Identity vs provenance¶
What it is: the split between logical run inputs and execution metadata.
When it matters: whenever a run_id changes unexpectedly or stays the same when you expected a new logical run.
What you provide: identity-bearing inputs such as dataset refs, component refs, candidate policy, judge config, workflow overrides, and seeds.
What Themis provides: provenance capture for version, platform, runtime, storage, environment metadata, and runtime-only execution wiring such as tracing or subscribers.
Use this split when you need to explain why two runs are logically the same or different.
flowchart TD
A["Experiment inputs"] --> B["RunSnapshot.identity"]
A --> C["RunSnapshot.provenance"]
B --> D["dataset refs and fingerprints"]
B --> E["component refs"]
B --> F["candidate policy, judges, seeds"]

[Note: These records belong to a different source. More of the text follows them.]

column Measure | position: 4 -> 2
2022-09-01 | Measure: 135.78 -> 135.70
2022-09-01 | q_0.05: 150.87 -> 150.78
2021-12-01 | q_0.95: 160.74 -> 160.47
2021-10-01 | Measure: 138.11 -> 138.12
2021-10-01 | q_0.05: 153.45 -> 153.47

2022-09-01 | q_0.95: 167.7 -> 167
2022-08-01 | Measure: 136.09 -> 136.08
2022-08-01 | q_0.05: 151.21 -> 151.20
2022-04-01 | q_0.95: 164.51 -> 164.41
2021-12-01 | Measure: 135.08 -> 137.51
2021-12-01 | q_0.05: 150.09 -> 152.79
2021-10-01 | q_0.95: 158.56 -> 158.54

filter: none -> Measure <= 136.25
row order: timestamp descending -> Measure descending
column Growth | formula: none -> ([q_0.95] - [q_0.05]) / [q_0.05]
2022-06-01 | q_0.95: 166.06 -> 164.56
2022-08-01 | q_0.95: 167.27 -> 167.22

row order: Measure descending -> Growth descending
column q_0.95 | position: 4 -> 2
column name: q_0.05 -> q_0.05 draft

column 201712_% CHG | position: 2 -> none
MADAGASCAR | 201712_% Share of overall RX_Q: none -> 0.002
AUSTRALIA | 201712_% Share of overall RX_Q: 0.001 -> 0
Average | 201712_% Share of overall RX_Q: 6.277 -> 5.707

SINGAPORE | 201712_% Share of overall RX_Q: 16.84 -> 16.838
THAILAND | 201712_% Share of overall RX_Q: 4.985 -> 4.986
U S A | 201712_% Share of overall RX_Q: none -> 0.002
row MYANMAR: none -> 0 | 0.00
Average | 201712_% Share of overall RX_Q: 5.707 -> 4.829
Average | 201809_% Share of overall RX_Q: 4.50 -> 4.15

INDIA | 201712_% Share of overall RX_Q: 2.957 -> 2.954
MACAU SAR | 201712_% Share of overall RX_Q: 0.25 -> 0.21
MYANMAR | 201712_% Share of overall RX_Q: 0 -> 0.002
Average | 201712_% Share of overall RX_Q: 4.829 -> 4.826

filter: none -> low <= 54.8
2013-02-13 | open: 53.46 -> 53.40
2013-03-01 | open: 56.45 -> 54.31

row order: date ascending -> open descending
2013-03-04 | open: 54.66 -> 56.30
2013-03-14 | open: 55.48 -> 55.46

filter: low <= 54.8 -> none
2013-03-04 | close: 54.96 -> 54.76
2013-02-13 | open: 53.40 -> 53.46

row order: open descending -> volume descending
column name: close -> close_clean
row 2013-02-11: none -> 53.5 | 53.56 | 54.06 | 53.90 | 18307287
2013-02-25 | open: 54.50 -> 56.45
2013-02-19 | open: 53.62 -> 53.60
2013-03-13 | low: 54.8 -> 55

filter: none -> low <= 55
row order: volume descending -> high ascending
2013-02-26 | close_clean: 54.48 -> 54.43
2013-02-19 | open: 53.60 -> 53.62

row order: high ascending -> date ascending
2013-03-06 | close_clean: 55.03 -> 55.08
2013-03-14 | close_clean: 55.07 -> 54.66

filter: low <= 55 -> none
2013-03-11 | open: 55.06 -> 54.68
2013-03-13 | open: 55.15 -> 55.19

C --> G["platform, version, storage, environment"]
C --> J["subscribers, tracing backend"]
B --> H["Changes run_id"]
C --> I["Recorded metadata only"]
If the logical run changed, the difference should appear on the identity side; provenance explains where and how that same logical run happened. Changing a LifecycleSubscriber or TracingProvider changes runtime observation, not logical run identity.
What to inspect when it goes wrong: look at RunSnapshot.identity first. If the logical run should be the same, differences should only appear in RunSnapshot.provenance.